A volunteer-led campaign is collecting signatures ahead of the May primary election.
The signatures are being collected in an effort to trigger a ballot referendum asking Pittsburgh residents if the Home Rule Charter should be amended to align the city’s finances with “moral standards,” which would include divesting from Israel.
The volunteer-led campaign spearheading the effort is “made up of a coalition of Pittsburghers who are fed up with our public money going to support war crimes and apartheid,” according to its website.
The group is asking city residents to sign onto a petition that, if enough signatures are gathered, would add the question about Pittsburgh’s Home Rule Charter to their ballots in May.
The proposed ballot question would create a financial policy to divert funds from government “engaged in genocide and apartheid — such as the state of Israel – and corporations doing business with them.”
Ben Case, one of the organizers, said on a recent podcast episode that the group “wanted to put something on the ballot that wasn’t purely symbolic.” He added, “We wanted it to have some kind of material impact on our city’s policy.”

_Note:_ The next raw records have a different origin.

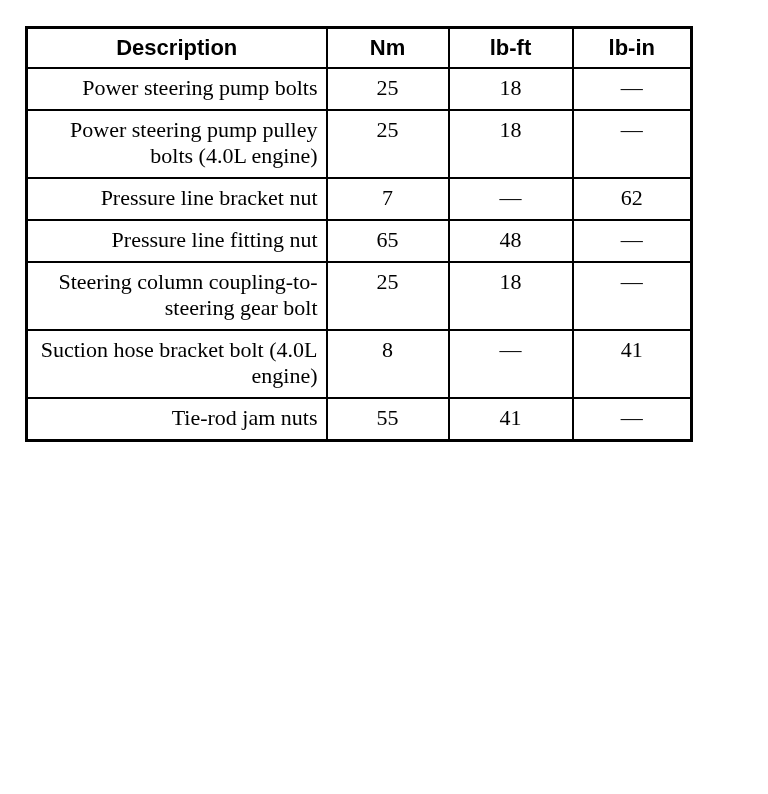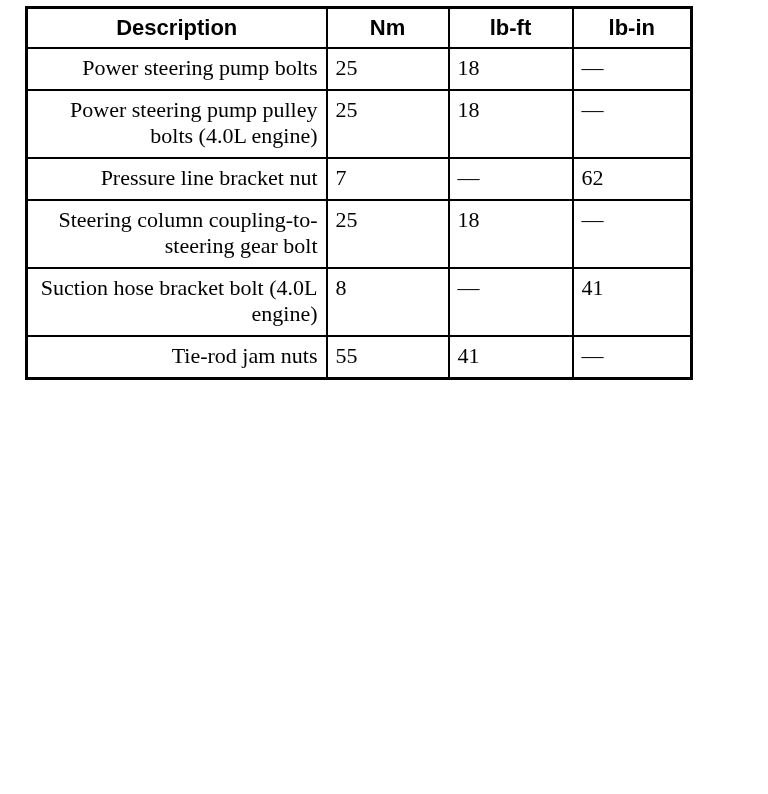"Description" .page { margin-top: none -> 20px }
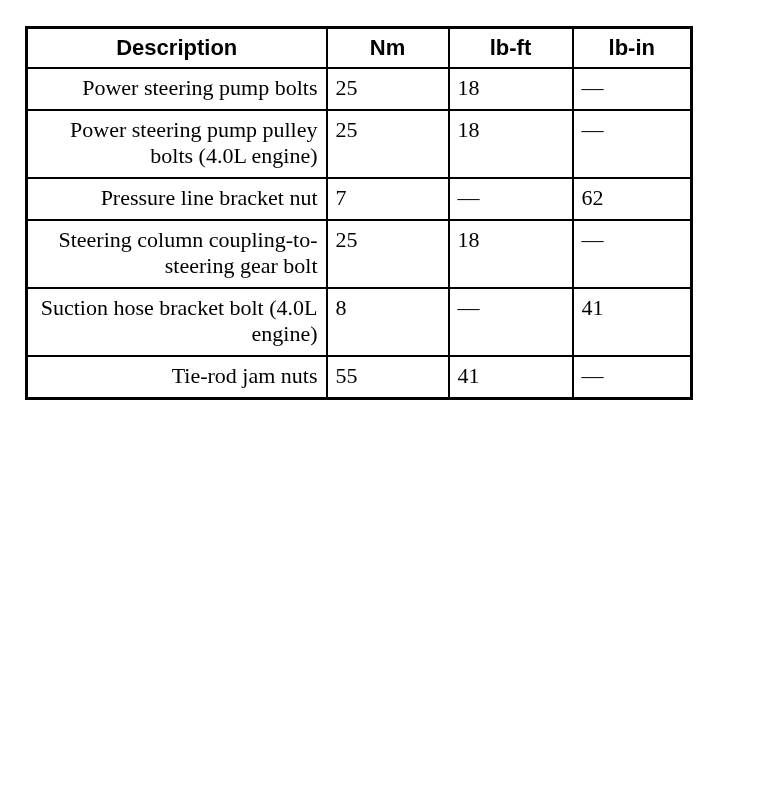"25" td.num { text-align: left -> center }
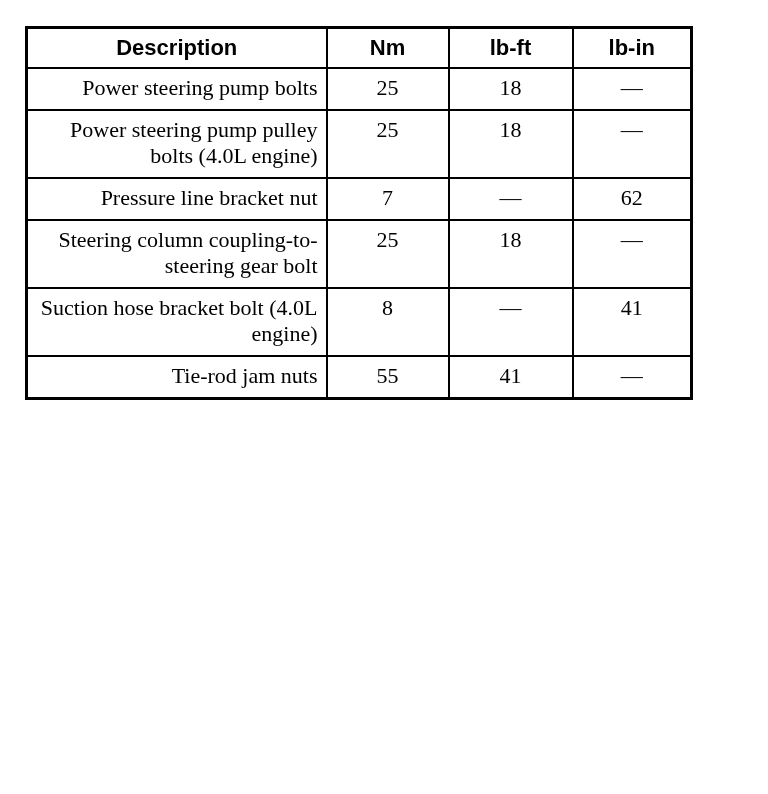"Pressure line fitting nut" tr { html: none -> <tr> <td>Pressure line fitting nut</td> <td>65</td> <td>48</td> <td>—</td> </tr> }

Last summer’s ballot question called on the city to divest from Israel. After receiving criticism for the vagueness of the last attempt, the group has said it has consulted lawyers and local partners to write legislation to support its effort.
The group said, “We’re basically saying as far as its legally possible, the city cannot do business with companies that are doing business with governments enacting genocide or apartheid or ethnic cleansing.”
The Jewish Federation of Greater Pittsburgh is exploring “all avenues” in response to the petition. Laura Cherner, the federation’s director of community relations, said that the referendum’s “inflammatory language” would be a “significant burden on the city”. “I think that it’s absolutely a priority for the Jewish community to challenge this referendum,” she said.